Scientists have linked oversleeping to premature death, in a recent study that further emphasizes the health benefits of being physically active.
The investigation, whose findings were revealed in the journal PLOS ONE, was conducted by experts at the University of Sydney, led by Dr. Adrian Bauman, Director of Prevention Research Collaboration and Dr. Melody Ding, senior research fellow at the School of Public Health.
Scientists analyzed health data collected as part of the 45 and Up Study, which included more than 230,000 Australians. The subjects had been required to fill in a questionnaire investigating several aspects of their lifestyle: alcohol use, cigarette smoking, sleeping patterns, amount of physical exercise, and overall daily diet.
It was determined that oversleeping was actually just as damaging sleeping too little, especially when coupled with other types of harmful behavior, such as insufficient physical activity and excessive lengths of time spent sitting.
For instance, those who slept less than 7 hours per night and indulged in smoking and drinking were 4 times more at risk of premature death in comparison with the general population.
Equally detrimental to health was having nighttime rest amounting to more than 9 hours, especially when oversleeping was combined with physical inactivity and prolonged sitting (for more than 7 hours per day).

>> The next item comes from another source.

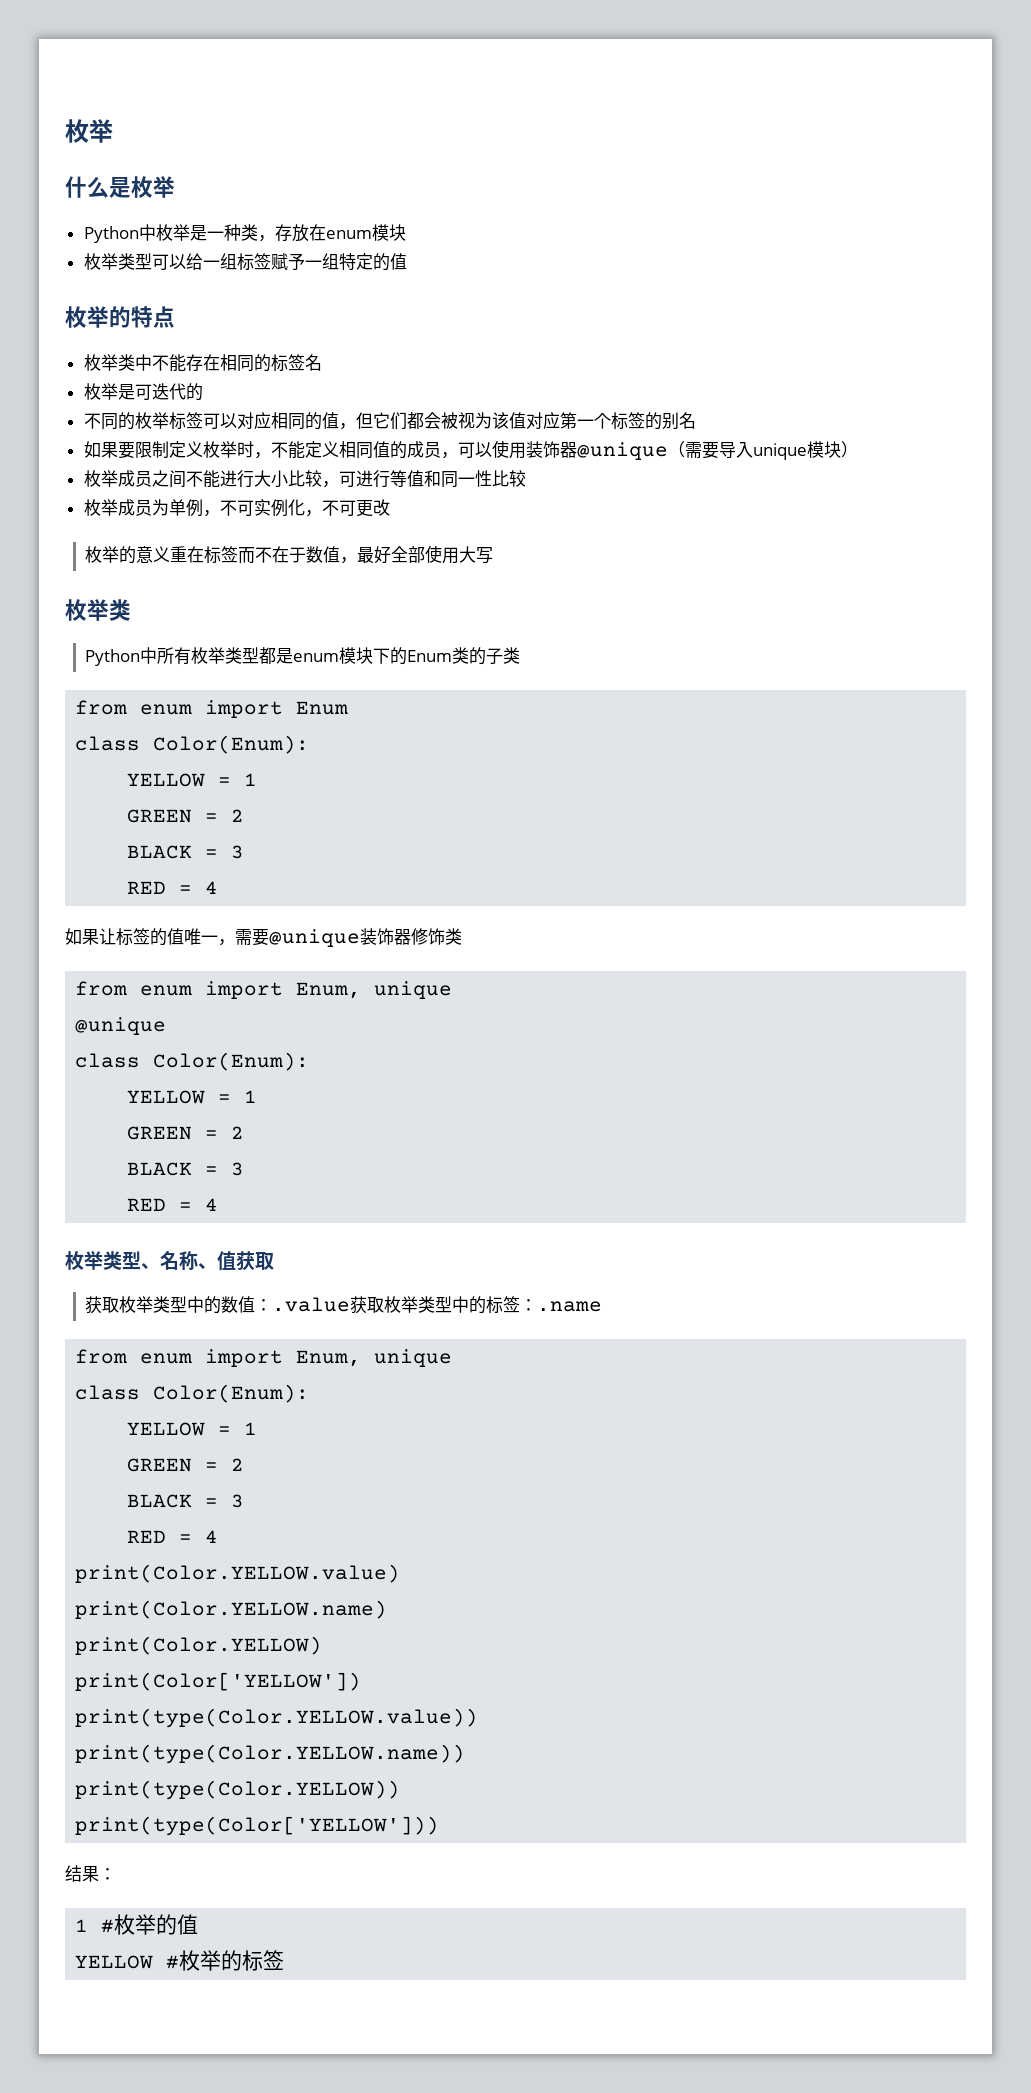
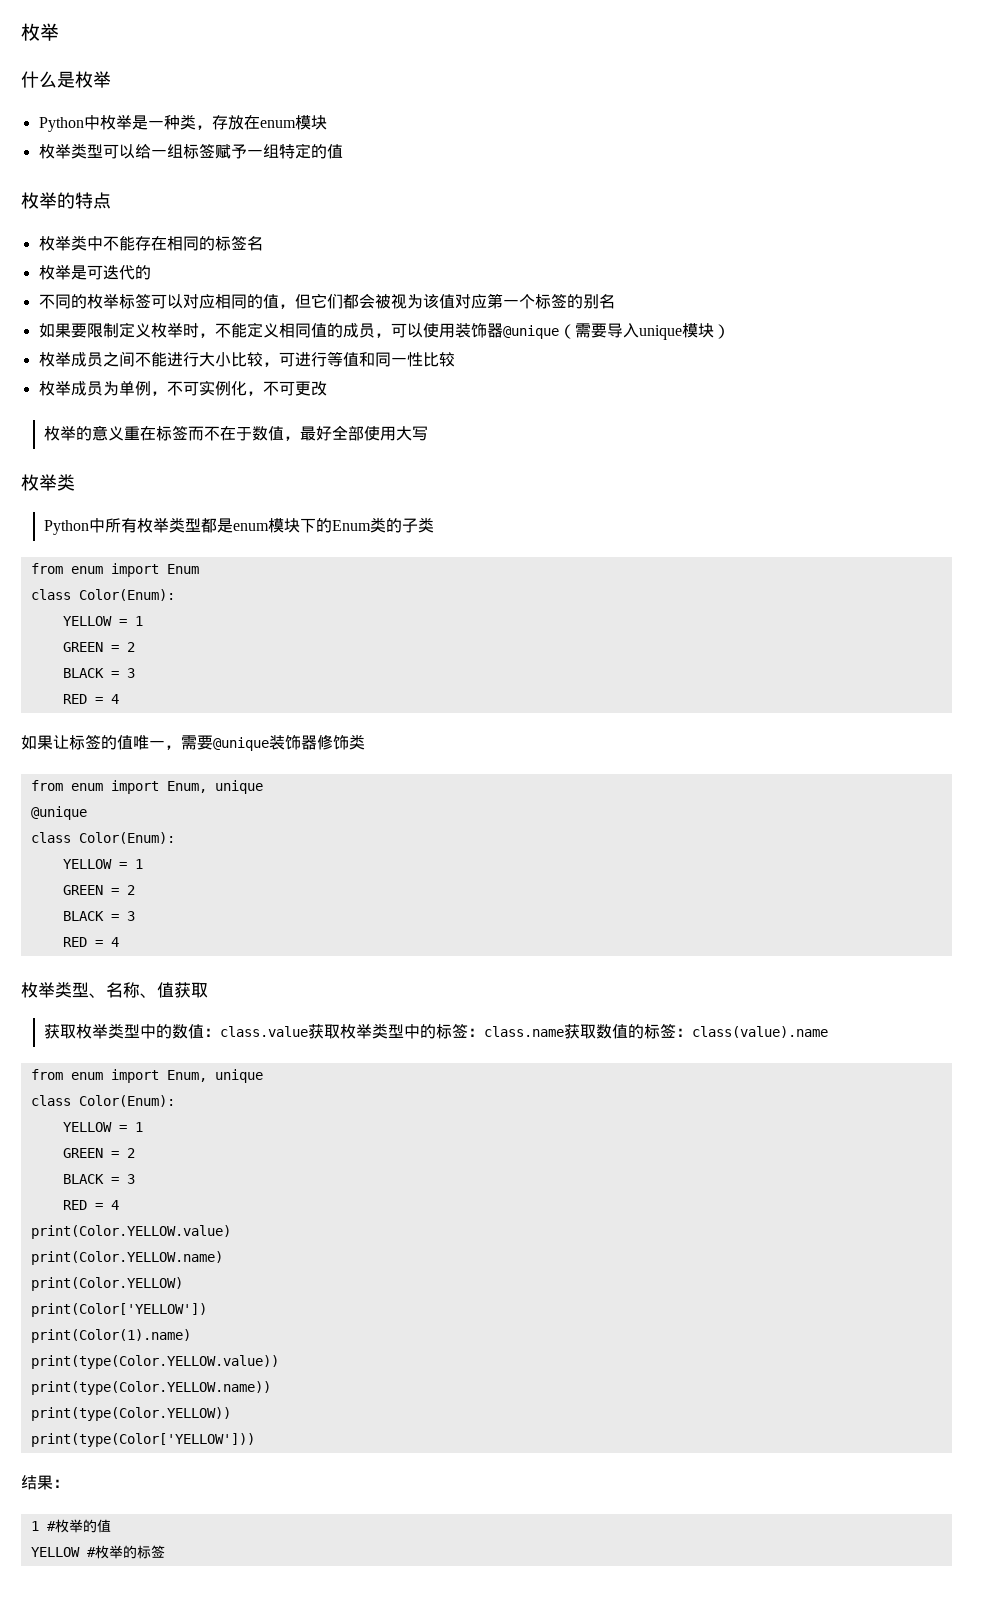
[272,1297,351,1312] .value -> [219,1026,308,1037] class.value
[537,1301,603,1312] .name -> [483,1023,828,1039] class.name获取数值的标签：class(value).name
(362, 1681) none -> [30,1329,191,1343] // print(Color(1).name)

Another potentially fatal mix of poor lifestyle choices, doubling the likelihood of dying early, consisted in insufficient exercise (less than 150 minutes per week), associated with excessive sitting. Just as harmful was smoking, when occurring in conjunction with alcohol consumption.
As outlined by Professor Adrian Bauman, the most important aspect revealed by this recent study is that when different types of harmful behavior occur simultaneously, their combined effect can be catastrophic.
Back in 2012 for instance, non-communicable diseases such as cancer, diabetes, cardiovascular disease and chronic lung conditions were responsible for 68% of all the deaths in the world, while also placing a significant burden on the world’s economy.
Basically, these conditions which are to some extent within the individual’s control resulted in much higher mortality when compared to infectious diseases, such as HIV, lower respiratory infections, diarrhea, tuberculosis and malaria.
Therefore, more emphasis should be placed not just on discouraging a certain habit, such as smoking, but on identifying all the other risk factors that may be present alongside this particular one.
Numerous diseases that are ubiquitous nowadays are actually preventable just by changing one’s lifestyle, but that refers to the entire set of damaging routines, not just to the more obvious ones.
Although more focus has been placed lately on the importance of healthy diets or on the detrimental effects of alcohol consumption, in fact less documented aspects should also be taken into account, such as the amount of time spent being sedentary (sitting or sleeping).
Not just patients should be aware of such health hazards, but also policymakers, so as to introduce more comprehensive guidelines and prevention programs.